Finding the Right Spot to Go to the Bathroom in the Woods
- Once again, you’ll need to find a spot that’s at least 200 feet from the trail, campsites, and water sources.
- If possible, try to find a place that has loose soil in a sunny location. Both of these conditions will help the waste decompose faster.
- Use your camp trowel to make a hole that’s about 4 inches wide and 6 to 8 inches deep.
Cleaning Up After Yourself
- If you don’t have any toilet paper, you can use natural items, such as leaves, moss, smooth stones, or a snowball to wipe off. Just be completely confident what you’re using isn’t poisonous. Also, make sure whatever you’re using is close at hand before you start using the bathroom.
- You can place biodegradable toilet paper in your hole if you’re absolutely sure it’s an acceptable practice where you’re hiking. However, it’s always better for the environment if you pack it out.
- Cover your hole with the original dirt and completely fill it in. Tamp the dirt down with your foot. Remember to keep Leave No Trace principles in mind and cover the area with leaves and branches so it looks similar to how you found it.
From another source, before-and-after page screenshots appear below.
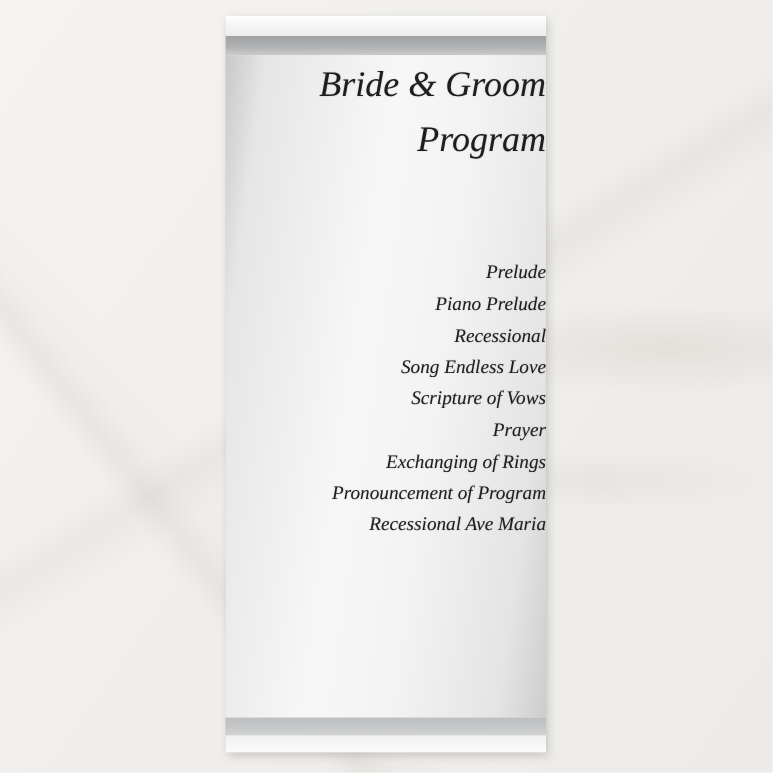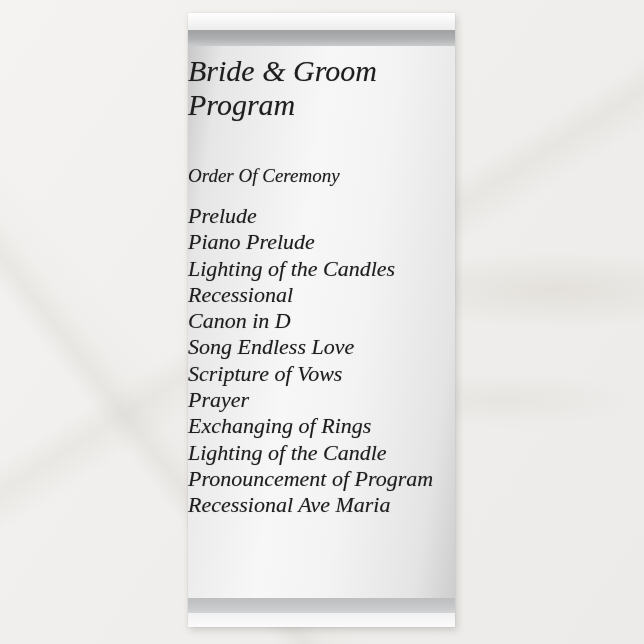--- a/index.html
+++ b/index.html
@@ -55,65 +55,61 @@
     background: linear-gradient(#bcbec0, var(--bottom_bar_gray) 60%, #d2d4d6);
   }
   .bottom-white {
     bottom: 0; height: 14px;
     background: linear-gradient(#f1f1f1, #fbfbfb);
   }
   
   .card-text {
     position: absolute;
     left: 0; width: 100%;
-    text-align: left;
+    text-align: right;
     font-style: italic;
     color: var(--text_color);
     text-shadow: 0 0 1px rgba(70,70,70,0.45);
     white-space: nowrap;
   }
   .title  { font-size: 30px; line-height: 36px; }
   .line1  { top: 40px; }
-  .line2  { top: 74px; font-family: Liberation Serif, serif; }
+  .line2  { top: 86px; font-family: Liberation Serif, serif; }
   .subtitle {
     top: 150px;
     font-size: 19px;
     line-height: 26px;
   }
   .list {
-    top: 190px;
-    font-size: 22px;
+    top: 202px;
+    font-size: 16px;
     line-height: 26.3px;
   }
   .list-line { white-space: nowrap; }
 </style>
 </head>
 <body>
 
 <div class="scene">
   <div class="marble"></div>
 
   <div class="card">
     <div class="band top-white"></div>
     <div class="band top-gray"></div>
     <div class="card-body"></div>
     <div class="band bottom-gray"></div>
     <div class="band bottom-white"></div>
 
     <div class="card-text title line1">Bride &amp; Groom</div>
     <div class="card-text title line2">Program</div>
-    <div class="card-text subtitle">Order Of Ceremony</div>
     <div class="card-text list">
         <div class="list-line">Prelude</div>
         <div class="list-line">Piano Prelude</div>
-        <div class="list-line">Lighting of the Candles</div>
         <div class="list-line">Recessional</div>
-        <div class="list-line">Canon in D</div>
         <div class="list-line">Song Endless Love</div>
         <div class="list-line">Scripture of Vows</div>
         <div class="list-line">Prayer</div>
         <div class="list-line">Exchanging of Rings</div>
-        <div class="list-line">Lighting of the Candle</div>
         <div class="list-line">Pronouncement of Program</div>
         <div class="list-line">Recessional Ave Maria</div>
       </div>
   </div>
 </div>
 
 </body></html>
- Always, always, ALWAYS use sanitizer on your hands after you poop in the woods. Rub vigorously and make sure you get in between your fingers.
How to Use the Bathroom in the Woods
If using the bathroom in the woods concerns you more than preventing blisters on a hike, you can now rest easy. Thanks to these helpful tips, you know how to go the bathroom in the woods the right way.
By following these tips, you’ll be more comfortable on your hike and, most importantly, you’ll be preserving the great outdoors that we all love so much.